Abstract
In this digital era, most contracts are done online and most people accept terms and give permissions without even reading through. As a consumer, it is highly recommended to read and acknowledge a license or agreement before signing it as much as possible; to understand what’s being offered. This includes exchange of emails, giving some apps access to certain information, etc. One should beware that such contracts are valid and there are legal ramifications for them.
From marriages, loans, wills, among others in just a click way with only use of e-signatures. Due to this development, cross border agreements ought to be protected as well. As a result some agreements were signed i.e. UNCITRAL (1). In this paper, we will explore the way how an agreement is formed online and validity. The epitome being shrink wraps, click wraps and browse wraps (2).
Keywords: Shrink, Wrap, Contract, Agreement, Licens
Introduction
With the advancement of information technology, our lives, actions and transactions have revolutionalized (3). The internet has epitomized most of our activity and interactions. With these is the e-commerce concept, which has birthed e-contracts. This helps in formation of a contract without physical presence of the parties. It saves time and makes the process simple although the negatives should not be entirely left out (4). Some of the purposes of electronic transactions include; filing tax returns, electronic records management, digital signatures among others.
E-contracts ought to be held with the same standards as paper document contracts since they include most of the essential elements (5) of a valid contract such as offer, acceptance, consideration, intention to create legal relations, and terms of contract (6). There is only little variation in the cyber-space for the online contracts e.g. unilateral etc (7).
Prevalently, the online commercial sector has boomed especially in the west and eastern countries. This has revamped to e-commerce which is mostly suited with online contracts and thus the shrink wraps, click wraps and browse wraps. There are multiple products ranging from applications, software, grocery, which can be obtained though just a click of buttons.

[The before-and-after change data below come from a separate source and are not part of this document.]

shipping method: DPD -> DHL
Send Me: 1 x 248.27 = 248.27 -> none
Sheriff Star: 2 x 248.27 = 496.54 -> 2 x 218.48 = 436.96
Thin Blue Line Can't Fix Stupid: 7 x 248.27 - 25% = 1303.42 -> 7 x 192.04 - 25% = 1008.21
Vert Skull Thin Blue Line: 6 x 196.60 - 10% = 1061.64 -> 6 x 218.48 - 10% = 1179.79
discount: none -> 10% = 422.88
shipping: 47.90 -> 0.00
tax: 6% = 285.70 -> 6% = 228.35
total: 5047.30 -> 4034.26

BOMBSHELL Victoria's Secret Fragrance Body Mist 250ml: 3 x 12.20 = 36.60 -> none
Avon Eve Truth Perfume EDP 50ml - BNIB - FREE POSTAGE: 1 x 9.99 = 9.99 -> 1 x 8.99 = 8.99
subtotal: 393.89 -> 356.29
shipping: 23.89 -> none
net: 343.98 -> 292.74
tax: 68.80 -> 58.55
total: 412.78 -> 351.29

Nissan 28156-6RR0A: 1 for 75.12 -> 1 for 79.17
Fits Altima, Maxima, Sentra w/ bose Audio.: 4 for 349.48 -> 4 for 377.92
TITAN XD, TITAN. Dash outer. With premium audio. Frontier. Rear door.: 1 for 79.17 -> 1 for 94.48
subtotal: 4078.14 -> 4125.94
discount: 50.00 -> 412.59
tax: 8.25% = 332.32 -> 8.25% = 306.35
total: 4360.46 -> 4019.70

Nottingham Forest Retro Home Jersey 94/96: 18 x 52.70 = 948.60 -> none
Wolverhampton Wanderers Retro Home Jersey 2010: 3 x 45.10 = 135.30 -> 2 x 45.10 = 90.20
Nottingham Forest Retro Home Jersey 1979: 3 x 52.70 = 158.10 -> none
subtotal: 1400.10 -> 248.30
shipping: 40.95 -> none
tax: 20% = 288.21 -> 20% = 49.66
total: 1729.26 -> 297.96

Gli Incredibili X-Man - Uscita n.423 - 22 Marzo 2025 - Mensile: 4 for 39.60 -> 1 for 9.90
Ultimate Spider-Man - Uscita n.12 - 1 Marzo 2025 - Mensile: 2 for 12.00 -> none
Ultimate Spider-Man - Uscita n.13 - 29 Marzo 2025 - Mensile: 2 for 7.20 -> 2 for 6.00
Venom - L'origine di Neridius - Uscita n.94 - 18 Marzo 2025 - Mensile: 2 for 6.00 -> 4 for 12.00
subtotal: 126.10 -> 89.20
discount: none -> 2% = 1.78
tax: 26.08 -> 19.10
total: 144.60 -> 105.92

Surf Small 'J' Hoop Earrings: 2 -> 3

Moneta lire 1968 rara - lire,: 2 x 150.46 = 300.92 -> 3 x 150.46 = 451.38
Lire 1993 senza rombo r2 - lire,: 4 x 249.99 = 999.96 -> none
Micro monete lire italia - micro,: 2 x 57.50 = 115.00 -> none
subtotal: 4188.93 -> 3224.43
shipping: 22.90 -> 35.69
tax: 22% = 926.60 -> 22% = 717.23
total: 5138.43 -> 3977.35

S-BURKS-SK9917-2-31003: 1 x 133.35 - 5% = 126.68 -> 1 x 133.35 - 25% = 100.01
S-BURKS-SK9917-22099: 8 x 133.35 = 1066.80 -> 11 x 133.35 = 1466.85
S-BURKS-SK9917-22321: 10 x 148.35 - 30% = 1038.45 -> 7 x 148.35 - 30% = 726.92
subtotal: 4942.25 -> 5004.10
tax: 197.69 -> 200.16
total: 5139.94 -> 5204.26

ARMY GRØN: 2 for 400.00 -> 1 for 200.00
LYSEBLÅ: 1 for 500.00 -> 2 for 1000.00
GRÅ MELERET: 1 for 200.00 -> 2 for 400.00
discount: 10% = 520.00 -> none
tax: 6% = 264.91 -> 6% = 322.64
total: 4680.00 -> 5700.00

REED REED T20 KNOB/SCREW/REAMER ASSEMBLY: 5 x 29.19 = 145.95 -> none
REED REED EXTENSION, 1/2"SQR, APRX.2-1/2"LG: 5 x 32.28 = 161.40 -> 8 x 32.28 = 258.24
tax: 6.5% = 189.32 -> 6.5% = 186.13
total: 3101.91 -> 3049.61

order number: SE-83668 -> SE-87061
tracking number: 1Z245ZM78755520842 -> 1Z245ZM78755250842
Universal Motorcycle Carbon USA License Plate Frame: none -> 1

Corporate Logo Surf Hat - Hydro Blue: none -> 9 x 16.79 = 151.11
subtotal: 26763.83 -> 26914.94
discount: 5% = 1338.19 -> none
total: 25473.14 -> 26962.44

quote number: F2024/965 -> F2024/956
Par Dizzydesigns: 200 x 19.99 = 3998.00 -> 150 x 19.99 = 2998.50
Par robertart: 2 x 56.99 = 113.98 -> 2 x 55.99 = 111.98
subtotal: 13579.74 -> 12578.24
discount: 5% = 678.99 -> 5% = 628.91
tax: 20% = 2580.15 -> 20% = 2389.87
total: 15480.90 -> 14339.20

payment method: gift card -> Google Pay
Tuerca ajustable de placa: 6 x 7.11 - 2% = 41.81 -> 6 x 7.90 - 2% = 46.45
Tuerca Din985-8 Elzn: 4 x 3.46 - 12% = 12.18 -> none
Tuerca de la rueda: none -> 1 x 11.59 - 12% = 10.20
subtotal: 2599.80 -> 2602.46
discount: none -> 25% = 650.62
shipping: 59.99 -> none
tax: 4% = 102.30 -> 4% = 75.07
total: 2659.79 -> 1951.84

Online contracts are entered into through email, websites, electronic data interchange etc. It should be noted that various legal jurisdictions accept e-contracts. The general notion being; every commercial transaction whether oral, written on paper, or by other exchange of documentation, by conduct or online involves two or more persons who reach an agreement to bind themselves to give up something in exchange of another, is contract.
In France (8), article 1316- 1 of the French civil code recognizes e-contracts.
In US, such online contracts are deemed valid and enforceable as well. In the case of Pro CD V Zeidenberg (9), court upheld their validity.
In India the same is recognized as in one case of Trimex International FZE Limited, Dubai vs. Vendata Aluminum Ltd (10) where the Hon'ble Supreme Court of India held that the contract between the parties was unconditionally accepted through e-mails and was a valid contract which satisfied the requirements of the ICA, 1872 (11).
Again in India, the contracts act 1872 governs all contracts be physical or online in conjunction with the Information and Technology Act, 2000 (12). These two acts stipulate and provide for online contracts and enforceability.
In Uganda, the Contacts act 2010 stipulates and encompasses the formation, enforceability and revocation of contracts. Also through the case of Ajaib Transport Ltd V Verma Co. Ltd (13), the commercial court held that email correspondences between parties amount to a valid contract.
In online contracts we shall examine the shrink wrap, click wrap, and browse wrap agreements (14). We shall look at their enforceability, relation to physical contracts, similarities and differences.
Shrink wrap agreements/ licenses
Shrink wrap agreements are boilerplate or license agreements or other terms and conditions which are packaged with the products. They are mostly common for software products. They are usually around the packages` physical box with cellophane in order to be effective in notifying the consumer that the software is copyrighted and the end-user is subject to the terms of agreement within the box. The utilization of the product by consumer implies the acceptance of the contract. Within the shrink box, the full terms of the license are printed.
The notable companies that rely on usage of shrink wrap licenses are PC companies, phone companies, carriage companies; in the commercial transmission of programs. Shrink wrap licenses are unsigned and only indicate the acknowledgement of terms of assertion demonstrated by the license on the client`s end when they open the shrink wrap bundling or product, or by utilization of the same.
Some of the central reasons for shrink wraps by PC companies are; to notify the consumer of the terms of the guarantee, if any, made by the seller in regards to the product and to repudiate different guarantees as per the Uniform Commercial Code (UCC) (15). Also to exert terms and conditions of the permit assertion upon exchange i.e. limits on the acceptable utilization of the product, constraints of obligation, the relation of law and other authoritative procurement protocols (16).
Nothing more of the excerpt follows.